Satuan Kerja Khusus Pelaksana Kegiatan Usaha Hulu Minyak dan Gas Bumi (SKK Migas) mencatat produksi siap jual (lifting) minyak pada Agustus 2016 mencapai 817 ribu barel per hari (bph). Pencapaian ini lebih rendah 2,3 persen dari bulan sebelumnya yang sebesar 836.370 bph. Begitu pula lebih rendah dari target dalam APBN Perubahan 2016 yang sebesar 820 ribu bph.

Sementara itu, produksi minyak hingga Agustus ini mencapai 834 ribu bph. Deputi Pengendalian Operasi SKK Migas Muliawan menjelaskan, pencapaian yang lebih rendah tersebut karena beberapa blok migas mengalami penurunan alamiah. Secara total, rata-rata penurunan produksi secara alamiah  tiap tahun sekitar 20-25 persen. Belum lagi, ada beberapa  proyek migas yang tertunda akibat harga minyak yang rendah.

(Baca: Lifting Migas Juli Telah Lampaui Target APBN-P 2016)

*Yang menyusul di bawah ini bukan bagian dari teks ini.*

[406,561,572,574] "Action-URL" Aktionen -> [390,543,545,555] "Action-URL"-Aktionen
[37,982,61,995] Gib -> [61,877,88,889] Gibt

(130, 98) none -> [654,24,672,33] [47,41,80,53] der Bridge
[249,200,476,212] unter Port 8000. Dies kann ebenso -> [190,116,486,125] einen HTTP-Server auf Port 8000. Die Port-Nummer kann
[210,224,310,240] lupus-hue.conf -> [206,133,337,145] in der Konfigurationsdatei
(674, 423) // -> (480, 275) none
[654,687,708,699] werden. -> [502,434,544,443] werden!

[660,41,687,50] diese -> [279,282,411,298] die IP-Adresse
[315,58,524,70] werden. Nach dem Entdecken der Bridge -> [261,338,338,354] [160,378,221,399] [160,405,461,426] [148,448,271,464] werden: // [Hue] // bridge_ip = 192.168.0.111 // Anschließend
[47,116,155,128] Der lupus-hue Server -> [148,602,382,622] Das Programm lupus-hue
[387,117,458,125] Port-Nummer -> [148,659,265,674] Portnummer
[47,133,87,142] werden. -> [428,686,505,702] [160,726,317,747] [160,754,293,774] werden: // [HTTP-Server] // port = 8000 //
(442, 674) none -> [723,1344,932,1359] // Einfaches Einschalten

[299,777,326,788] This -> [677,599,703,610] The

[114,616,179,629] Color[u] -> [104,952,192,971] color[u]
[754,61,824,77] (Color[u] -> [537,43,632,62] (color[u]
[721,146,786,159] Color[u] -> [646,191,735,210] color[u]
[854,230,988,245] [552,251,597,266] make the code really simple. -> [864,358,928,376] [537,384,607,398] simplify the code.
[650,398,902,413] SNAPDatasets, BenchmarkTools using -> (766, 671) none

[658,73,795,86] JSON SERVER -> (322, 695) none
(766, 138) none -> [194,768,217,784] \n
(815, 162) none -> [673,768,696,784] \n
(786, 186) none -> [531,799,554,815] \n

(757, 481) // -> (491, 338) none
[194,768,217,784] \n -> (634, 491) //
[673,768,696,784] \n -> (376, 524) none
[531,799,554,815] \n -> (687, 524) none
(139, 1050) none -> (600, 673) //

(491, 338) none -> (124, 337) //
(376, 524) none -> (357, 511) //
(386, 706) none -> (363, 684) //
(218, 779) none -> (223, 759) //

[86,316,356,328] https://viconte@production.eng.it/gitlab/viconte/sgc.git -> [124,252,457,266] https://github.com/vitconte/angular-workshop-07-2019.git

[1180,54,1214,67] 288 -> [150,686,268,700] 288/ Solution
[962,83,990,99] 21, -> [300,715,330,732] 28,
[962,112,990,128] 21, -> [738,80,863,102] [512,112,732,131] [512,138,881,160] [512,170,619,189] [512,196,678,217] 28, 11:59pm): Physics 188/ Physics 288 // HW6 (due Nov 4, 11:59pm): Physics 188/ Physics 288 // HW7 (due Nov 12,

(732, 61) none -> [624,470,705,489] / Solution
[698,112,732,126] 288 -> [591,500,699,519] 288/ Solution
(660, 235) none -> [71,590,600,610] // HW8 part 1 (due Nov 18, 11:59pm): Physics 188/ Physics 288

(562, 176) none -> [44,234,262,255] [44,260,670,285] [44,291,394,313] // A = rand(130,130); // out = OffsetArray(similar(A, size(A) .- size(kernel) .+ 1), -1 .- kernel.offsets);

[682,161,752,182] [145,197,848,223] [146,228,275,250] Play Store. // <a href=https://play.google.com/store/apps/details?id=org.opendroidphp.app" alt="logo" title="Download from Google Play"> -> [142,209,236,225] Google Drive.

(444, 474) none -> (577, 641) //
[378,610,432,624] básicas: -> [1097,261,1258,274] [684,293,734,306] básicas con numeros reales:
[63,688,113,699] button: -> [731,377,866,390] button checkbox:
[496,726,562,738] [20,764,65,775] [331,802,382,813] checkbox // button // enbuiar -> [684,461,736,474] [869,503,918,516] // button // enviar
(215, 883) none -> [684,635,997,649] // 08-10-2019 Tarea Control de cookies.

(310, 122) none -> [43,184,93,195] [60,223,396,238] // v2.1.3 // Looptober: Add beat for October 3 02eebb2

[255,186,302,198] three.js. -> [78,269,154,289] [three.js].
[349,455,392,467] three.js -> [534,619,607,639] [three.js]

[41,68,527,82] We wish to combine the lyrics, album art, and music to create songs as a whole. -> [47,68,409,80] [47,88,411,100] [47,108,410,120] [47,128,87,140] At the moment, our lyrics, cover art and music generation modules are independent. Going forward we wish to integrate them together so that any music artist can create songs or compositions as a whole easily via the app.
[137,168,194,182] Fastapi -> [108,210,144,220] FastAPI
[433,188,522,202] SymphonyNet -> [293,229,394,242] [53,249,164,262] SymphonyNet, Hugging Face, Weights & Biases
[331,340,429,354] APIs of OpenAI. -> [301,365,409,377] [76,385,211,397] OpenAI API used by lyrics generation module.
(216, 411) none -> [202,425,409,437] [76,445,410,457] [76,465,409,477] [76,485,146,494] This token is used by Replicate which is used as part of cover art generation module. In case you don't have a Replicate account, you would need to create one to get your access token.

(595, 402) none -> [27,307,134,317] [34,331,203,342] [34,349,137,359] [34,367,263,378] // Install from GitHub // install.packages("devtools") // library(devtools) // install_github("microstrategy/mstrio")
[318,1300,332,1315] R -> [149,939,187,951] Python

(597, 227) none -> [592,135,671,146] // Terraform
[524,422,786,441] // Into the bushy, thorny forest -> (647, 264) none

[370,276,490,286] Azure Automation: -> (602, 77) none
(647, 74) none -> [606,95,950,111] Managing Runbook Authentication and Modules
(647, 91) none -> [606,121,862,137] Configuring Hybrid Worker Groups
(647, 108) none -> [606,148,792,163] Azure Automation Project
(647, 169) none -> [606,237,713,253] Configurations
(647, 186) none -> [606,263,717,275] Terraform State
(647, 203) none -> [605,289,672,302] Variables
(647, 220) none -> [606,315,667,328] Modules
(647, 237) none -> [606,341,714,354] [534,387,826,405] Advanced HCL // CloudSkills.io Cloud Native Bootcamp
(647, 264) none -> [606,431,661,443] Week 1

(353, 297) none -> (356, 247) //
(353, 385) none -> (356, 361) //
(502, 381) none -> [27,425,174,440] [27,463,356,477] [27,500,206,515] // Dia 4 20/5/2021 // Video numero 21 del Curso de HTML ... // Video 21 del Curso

Untuk mengatasi penurunan secara alamiah itu, SKK Migas meminta beberapa kontraktor melakukan kegiatan seperti program kerja ulang dan perawatan sumur. Dengan begitu, target lifting minyak dalam APBNP 2016 dapat tercapai pada akhir tahun nanti. 

Produksi minyak nasional saat ini masih ditopang oleh Lapangan Banyu Urip, Blok Cepu, yang tidak mengalami penurunan alamiah. Bahkan, ExxonMobil berencana meningkatkan produksi di lapangan tersebut hingga 200 ribu bph. 

Namun, permintaan tersebut masih dikaji oleh SKK Migas.  Sebab, rencana peningkatan produksi itu dapat menimbulkan tambahan biaya investasi. Kebutuhan tambahan biaya itu untuk memodifikasi fasilitas produksinya lantaran bakal melebihi kapasitas terpasang. (Baca: Exxon Usulkan Produksi Blok Cepu 2017 Naik Hingga 200 Ribu Barel)

Sedangkan fasilitas produksi di Blok Cepu hanya 185 ribu bph. “Kalau produksi di atas itu harus dimodifikasi. Ada biaya tambahan,” kata Muliawan.

Untuk meningkatkan produksi, pemerintah harus mengkaji aspek subsurface atau kandungan yang ada di dalam permukaan tanah terlebih dahulu. Pembahasan ini perlu melibatkan beberapa ahli. 

Keputusan meningkatkan produksi ini juga perlu mempertimbangkan penerimaan negara. Apalagi, saat ini harga minyak masih rendah dan skema yang dipakai ExxonMobil di Blok Cepu berbeda yakni Dynamic Sliding Scale berdasarkan harga minyak. (Baca: Dalam 6 Bulan, Realisasi Pengeboran Sumur Migas Minim)

Jadi, jika harga minyak di bawah US$ 45 per barel, maka bagian ExxonMobil akan lebih besar dibandingkan negara. “Jadi kami perlu mempertimbangkan mana yang optimum untuk negara juga. Itu amanahnya,” kata dia.